▶ [EXERCISE OBJECTIVE] Write down exactly the lines of the listing below, beginning with the one containing "RS Umum Bina" and closing with the final line.

▶ [DATA LISTING]
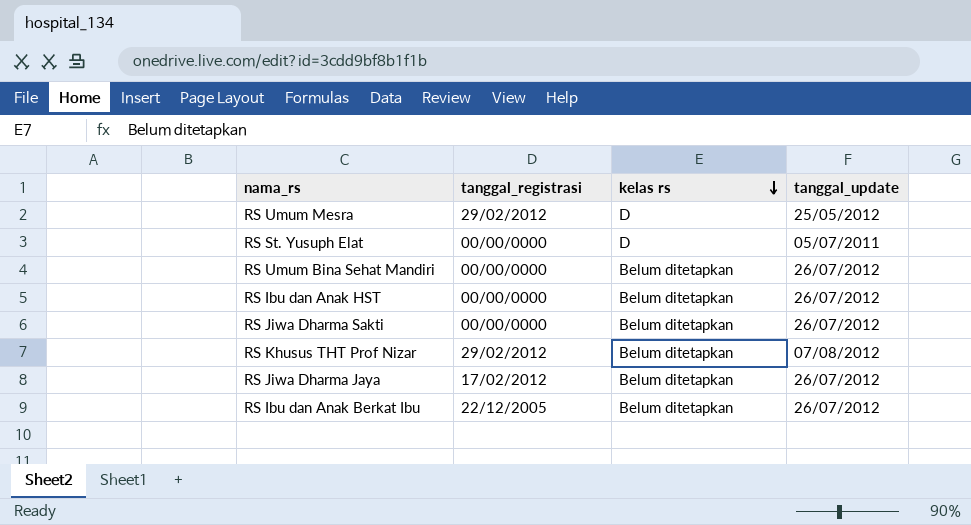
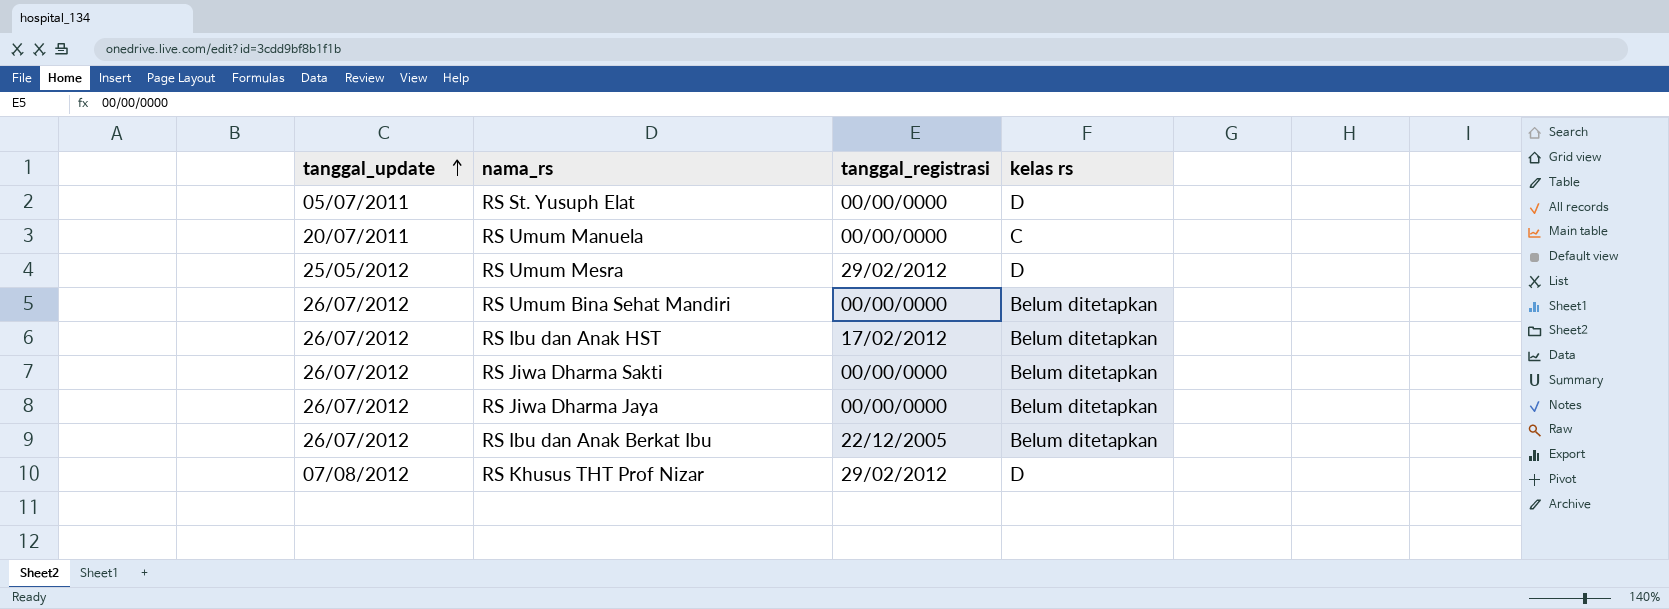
row order: kelas rs descending -> tanggal_update ascending
column tanggal_update | position: 4 -> 1
row RS Umum Manuela: none -> 20/07/2011 | 00/00/0000 | C
RS Ibu dan Anak HST | tanggal_registrasi: 00/00/0000 -> 17/02/2012
RS Jiwa Dharma Jaya | tanggal_registrasi: 17/02/2012 -> 00/00/0000
RS Khusus THT Prof Nizar | kelas rs: Belum ditetapkan -> D

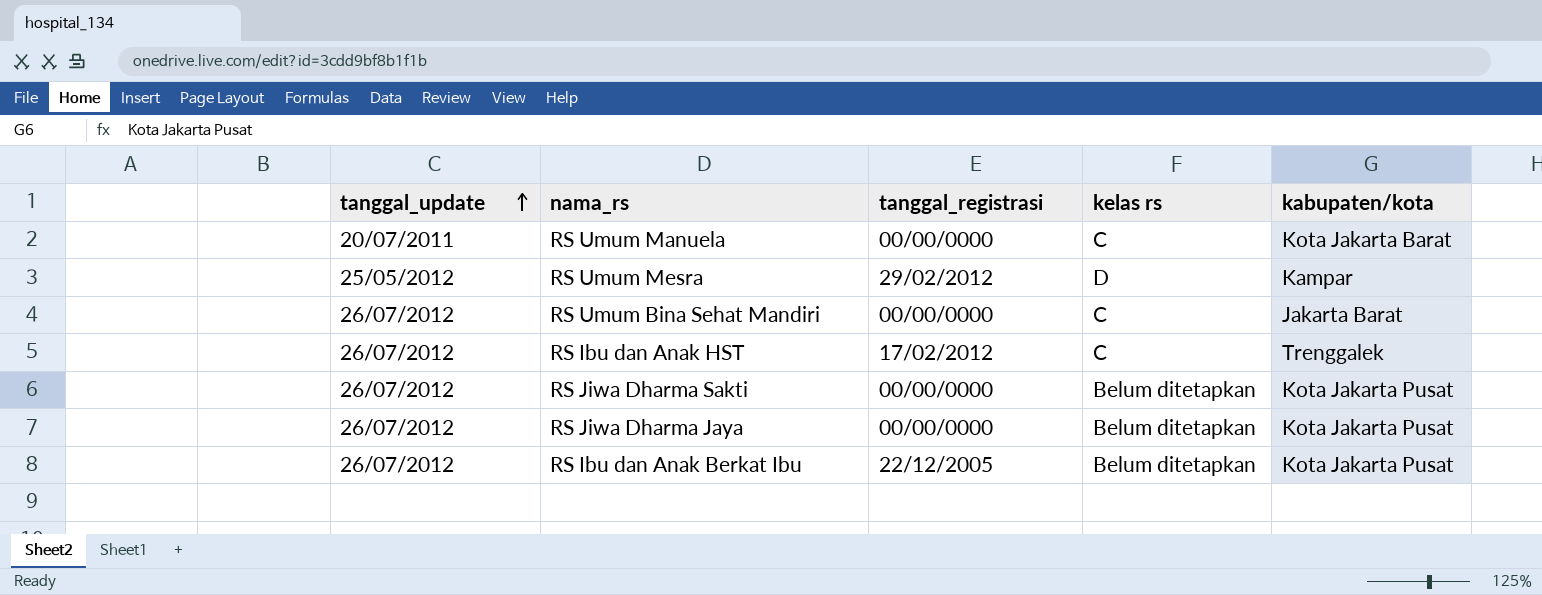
column kabupaten/kota | position: none -> 5
row RS St. Yusuph Elat: 05/07/2011 | 00/00/0000 | D -> none
row RS Khusus THT Prof Nizar: 07/08/2012 | 29/02/2012 | D -> none
RS Umum Bina Sehat Mandiri | kelas rs: Belum ditetapkan -> C
RS Ibu dan Anak HST | kelas rs: Belum ditetapkan -> C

▶ [RESPONSE AREA]
RS Umum Bina Sehat Mandiri | kelas rs: Belum ditetapkan -> C
RS Ibu dan Anak HST | kelas rs: Belum ditetapkan -> C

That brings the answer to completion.